The Country Bear Jamboree is an attraction in the Magic Kingdom theme park at the Walt Disney World Resort and at Tokyo Disneyland in the Tokyo Disney Resort. The attraction also existed at Disneyland Park. All versions of the attraction are similar.

The attraction is a stage show featuring audio-animatronic figures. Most of the characters are bears who perform country music. Characters rise up to the stage on platforms, descend from the ceiling, and appear from behind curtains. The audience includes audio-animatronic animal heads mounted on the walls who interact with characters on stage.

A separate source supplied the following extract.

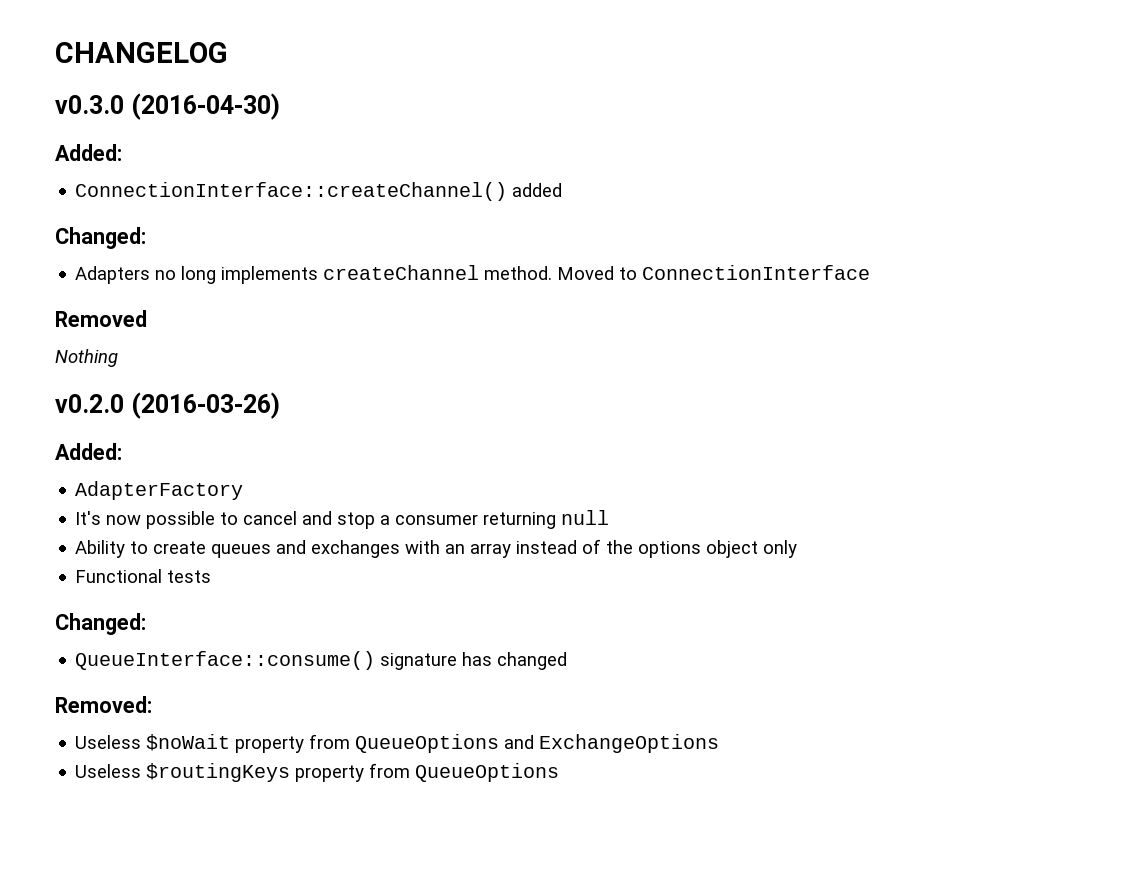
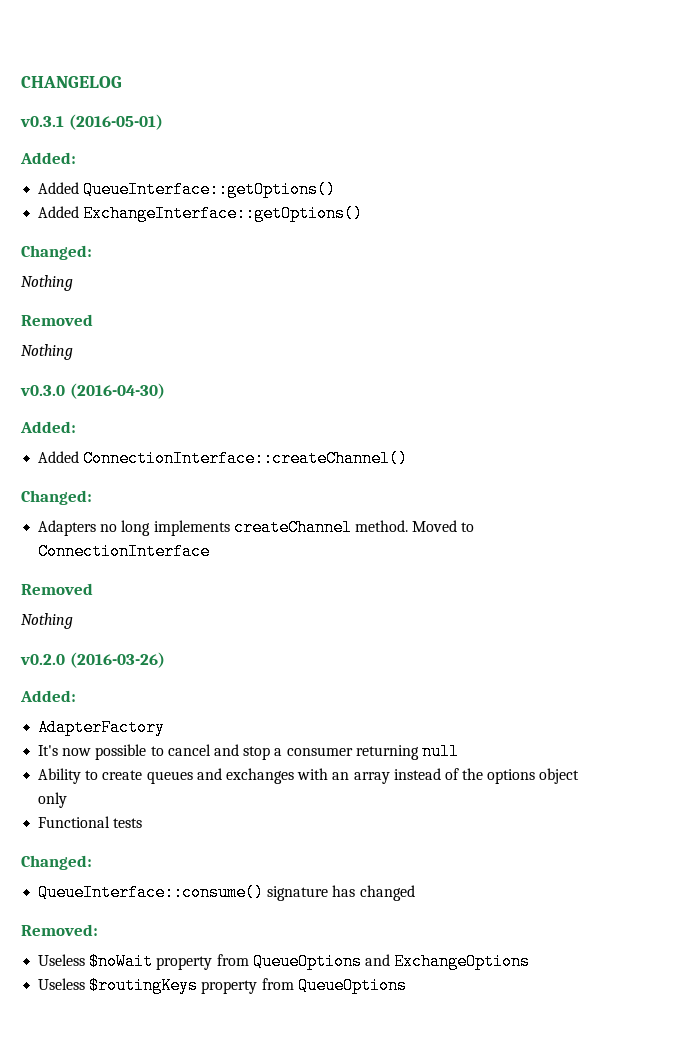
(228, 52) none -> [20,114,163,130] [20,152,76,164] [38,181,337,198] [38,205,364,222] [21,245,92,260] [21,275,73,291] [21,314,93,326] [21,344,73,360] // v0.3.1 (2016-05-01) // Added: // Added QueueInterface::getOptions() // Added ExchangeInterface::getOptions() // Changed: // Nothing // Removed // Nothing
(122, 152) none -> [38,451,80,463] Added
[512,183,563,197] added -> (409, 458) none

Due to overwhelming popularity, The Country Bear Jamboree was given a "spin-off" show which appeared during the 1984 winter season at Walt Disney World and Disneyland. It was called The Country Bear Christmas Special. In 1986 it was given a summertime version called The Country Bear Vacation Hoedown. This version was so popular at Disneyland that it became the park's permanent edition until the attraction's closing in 2001.
 
In 2002, a movie titled The Country Bears was released which was based on the attraction and its characters.

History
The Country Bear Jamboree was originally intended by Walt Disney to be placed at Disney's Mineral King Ski Resort in California which he was trying to build in the mid 1960s. Disney knew he wanted some sort of show to provide entertainment to the guests at the resort, and he knew he wanted the show to feature some sort of bear band.  The project was assigned to imagineer Marc Davis.

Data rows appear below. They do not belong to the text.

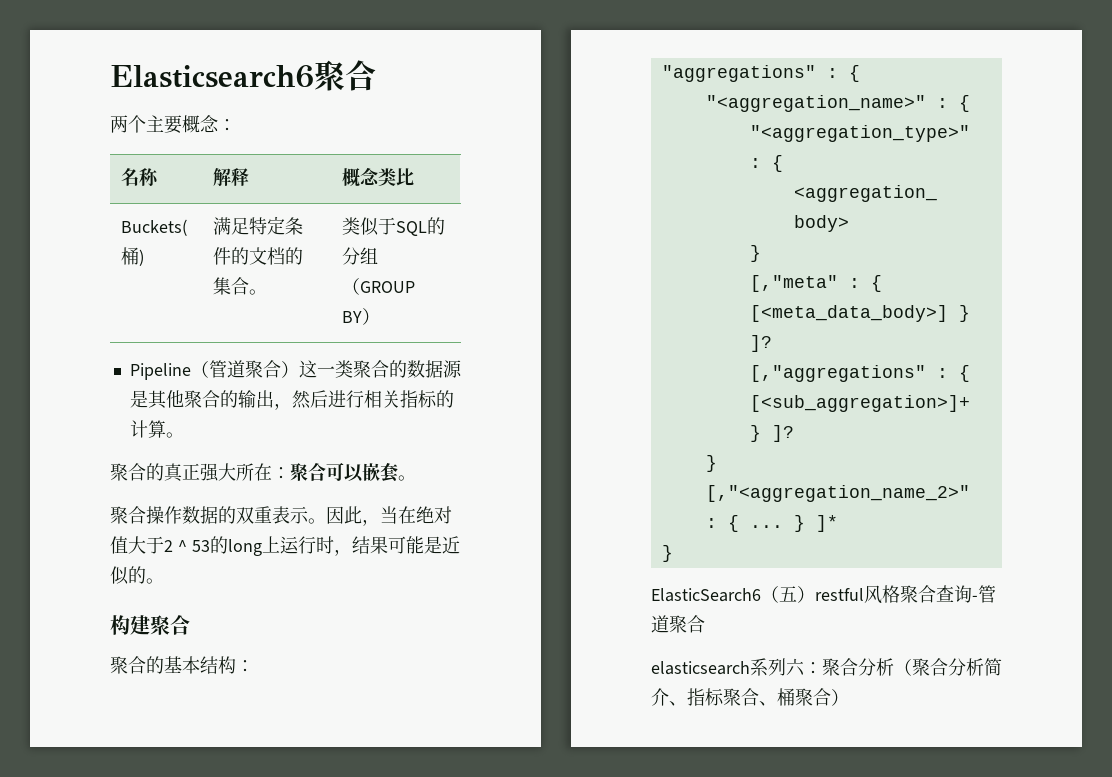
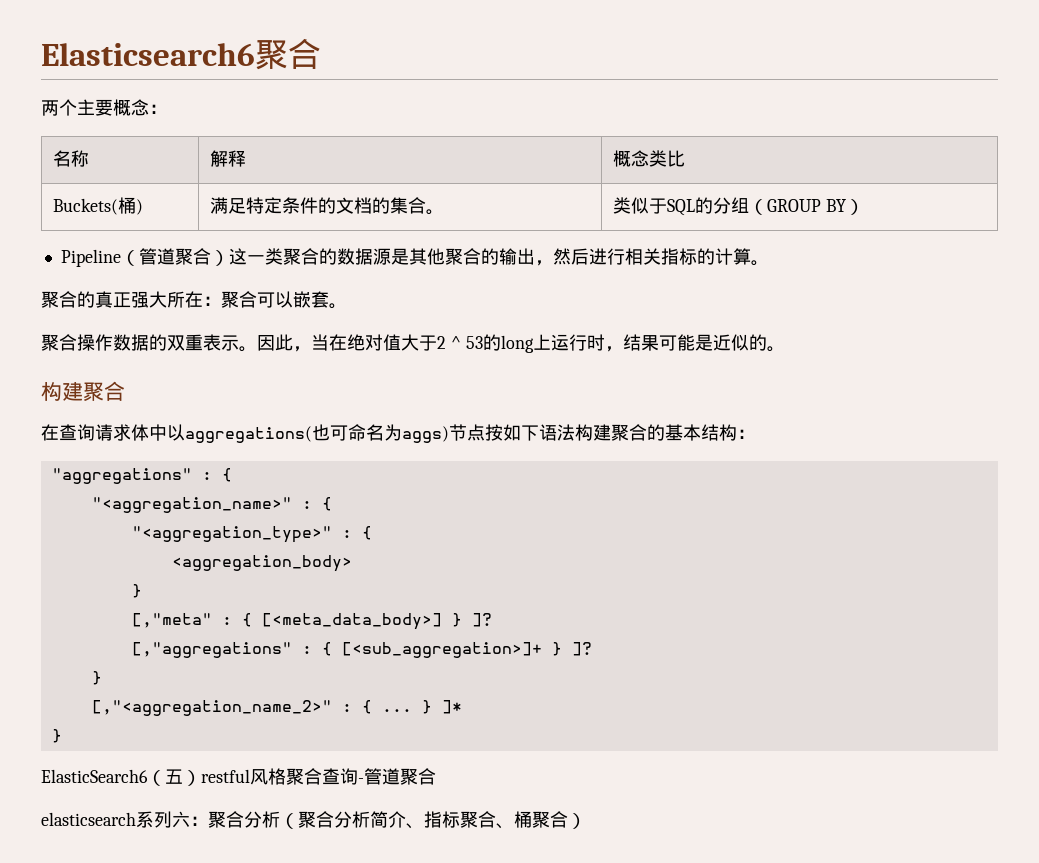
(190, 625) none -> [41,424,611,443] 在查询请求体中以aggregations(也可命名为aggs)节点按如下语法构建

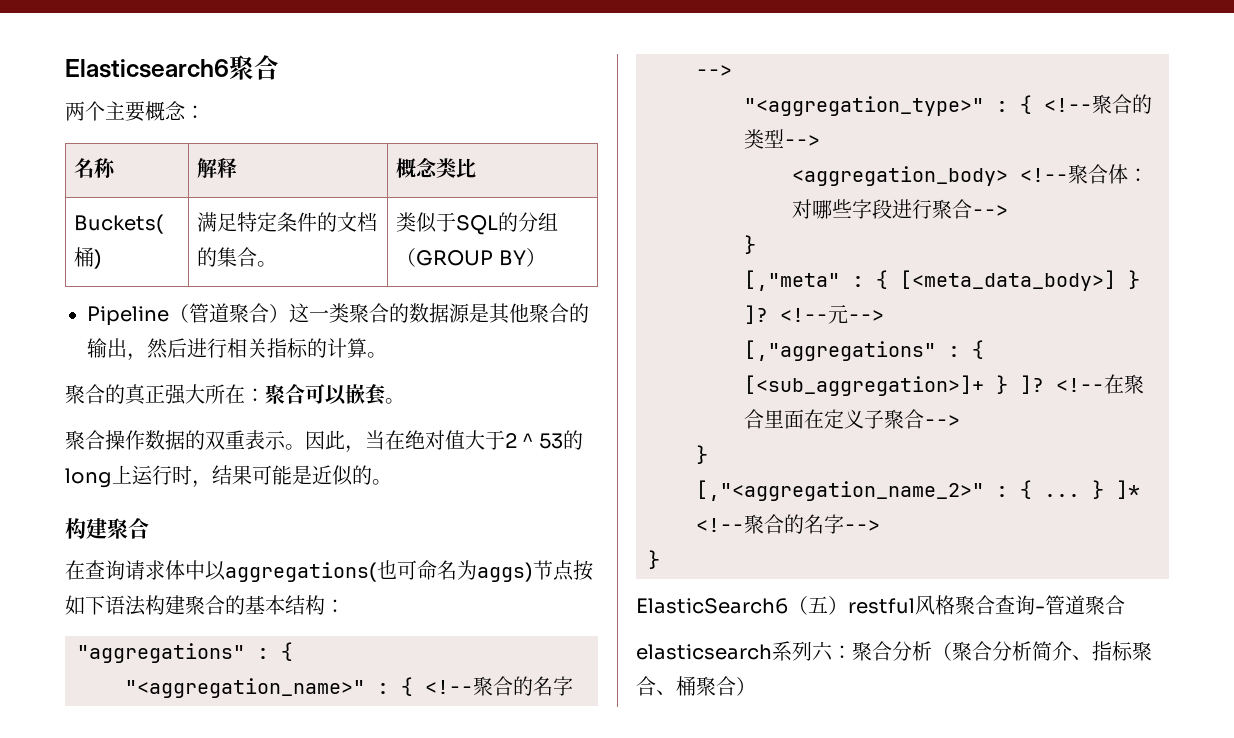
(332, 504) none -> [425,676,573,696] [696,65,732,77] <!--聚合的名字-->
[171,555,352,572] // <aggregation_body> -> [1044,94,1152,114] [744,129,820,149] [792,164,1148,186] [792,199,1008,219] <!--聚合的类型--> // <aggregation_body> <!--聚合体：对哪些字段进行聚合-->
(492, 620) none -> [780,305,884,324] <!--元-->
(592, 649) none -> [1056,374,1144,394] [744,409,960,429] <!--在聚合里面在定义子聚合-->
(462, 707) none -> [696,514,880,534] <!--聚合的名字-->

Davis, together with Al Bertino, came up with many bear groups, including bear marching bands, bear mariachi bands, and Dixieland bears. One day Davis was working on drawings of the characters in his office. Disney walked in and saw the drawings and laughed because he loved the characters. On Disney's way out he turned to Davis and said good-bye, which he was known never to say. That was the last time Davis saw Disney, who died a few days later on December 15, 1966.

After his death, plans for the show still carried on. The bears would be featured in the resort's Bear Band Restaurant Show, and it was decided that they would have a country twang. But while plans for the show progressed, plans for the ski resort did not. Instead, the Imagineers working on the project decided to place the show in Walt Disney World's Magic Kingdom in time for its grand opening in 1971. Imagineer X Atencio and musical director George Bruns created songs for the bears to sing.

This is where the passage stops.